AstraZeneca's Imfinzi (durvalumab) in combination with standard-of-care FLOT chemotherapy (fluorouracil, leucovorin, oxaliplatin, and docetaxel) has been approved in the European Union (EU) for the treatment of adult patients with resectable, early-stage and locally advanced (Stages II, III, IVA) gastric and gastroesophageal junction (GEJ) cancers. The regimen includes two cycles of Imfinzi in combination with chemotherapy before and after surgery, followed by Imfinzi monotherapy.

The approval by the European Commission follows the positive opinion of the Committee for Medicinal Products for Human Use and is based on the positive results from the MATTERHORN Phase III trial, which were published in The New England Journal of Medicine.
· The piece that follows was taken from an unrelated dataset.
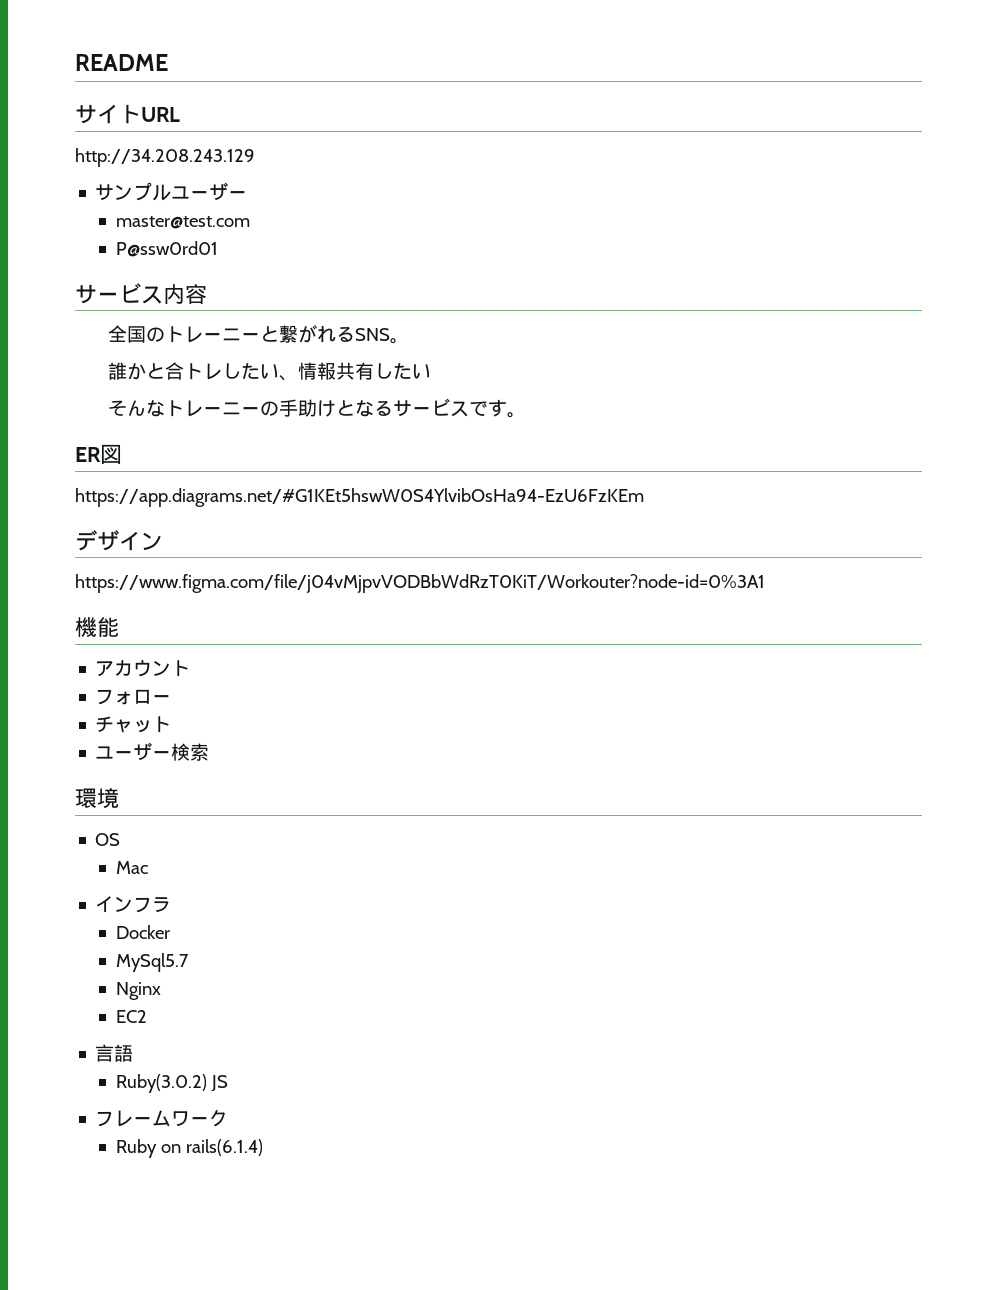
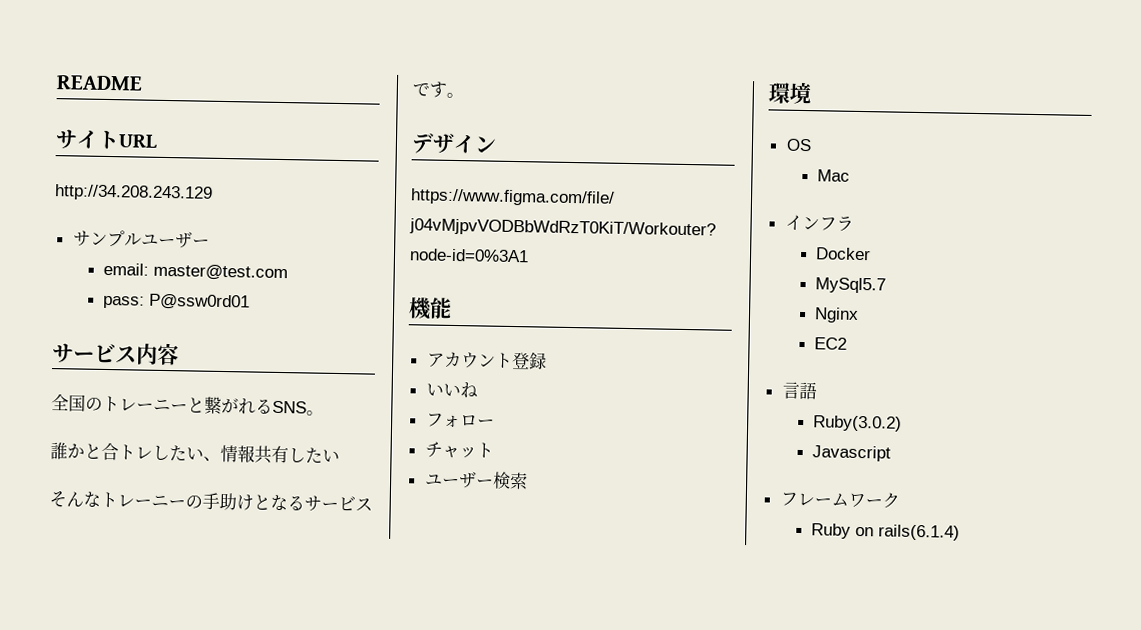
(248, 195) none -> [102,262,149,276] email:
(250, 222) none -> [102,295,145,309] pass:
[75,444,122,464] [75,488,644,507] // ER図 // https://app.diagrams.net/#G1KEt5hswW0S4YlvibOsHa94-EzU6FzKEm -> (464, 95) none
(191, 668) none -> [511,351,547,370] [425,382,478,399] 登録 // いいね
[210,1075,228,1092] JS -> [811,445,891,462] // Javascript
Gastric cancer is the fifth leading cause of cancer death globally, with nearly one million people diagnosed each year.1 In 2024, there were roughly 15,500 drug-treated patients in the EU with early-stage and locally advanced gastric or GEJ cancer.2

Josep Tabernero, MD, PhD, head of the Medical Oncology Department at Vall d'Hebron University Hospital and director of the Vall d'Hebron Institute of Oncology (VHIO) in  Barcelona, Spain, and principal investigator in the trial, said: "Despite curative-intent surgery and chemotherapy, patients with resectable gastric and gastroesophageal cancers still face high recurrence rates and an urgent need for improved long-term survival. In MATTERHORN, nearly 70 per cent of patients were still alive three years after treatment with the durvalumab-based perioperative regimen. This EU approval brings patients the first immunotherapy regimen to extend survival in this early setting and is poised to become the new standard of care."

Dave Fredrickson, Executive Vice President, Oncology Haematology Business Unit, AstraZeneca, said: "This approval marks our third perioperative approval in Europe for an Imfinzi-based regimen, underscoring AstraZeneca's commitment to transforming outcomes in early-stage disease, where cure is possible. For patients with early gastric and gastroesophageal cancers, this immunotherapy-based regimen delivers a durable survival benefit that increases over time."

In a planned interim analysis, patients treated with the Imfinzi-based perioperative regimen showed a 29% reduction in the risk of disease progression, recurrence or death versus chemotherapy alone (based on an event-free survival [EFS] hazard ratio [HR] of 0.71; 95% confidence interval [CI] 0.58–0.86; p<0.001). Estimated median EFS was not yet reached for the Imfinzi arm versus 32.8 months for the comparator arm. An estimated 78.2% of patients treated with the Imfinzi-based perioperative regimen were event-free at one year, compared to 74.0% in the comparator arm; the estimated 24-month EFS rate was 67.4% versus 58.5%, respectively.

In the final overall survival (OS) analysis, results showed the Imfinzi and FLOT perioperative regimen demonstrated a statistically significant and clinically meaningful survival improvement, reducing the risk of death by 22% compared to chemotherapy alone (based on a HR of 0.78; 95% CI 0.63-0.96; p=0.021). An estimated 69% of patients treated with the Imfinzi-based regimen were alive at three years compared with 62% in the comparator arm. At each subsequent prespecified OS landmark, the survival curves indicated increasing separation, signaling a greater magnitude of benefit over time for the Imfinzi-based regimen. An OS benefit was observed regardless of tumour PD-L1 status. OS results from MATTERHORN were presented in a Proffered Paper session at the European Society for Medical Oncology (ESMO) Congress 2025.

The safety profile for Imfinzi and FLOT chemotherapy was consistent with the known profiles of each medicine, and the percentage of patients that completed surgery was similar compared to chemotherapy alone. Grade 3 or higher adverse events due to any cause were similar between the two arms (71.6% for Imfinzi and FLOT arm; 71.2% for comparator arm).

Imfinzi and FLOT chemotherapy is approved in the US and other countries based on the MATTERHORN results. Regulatory applications are currently under review in Japan and several other countries for this indication.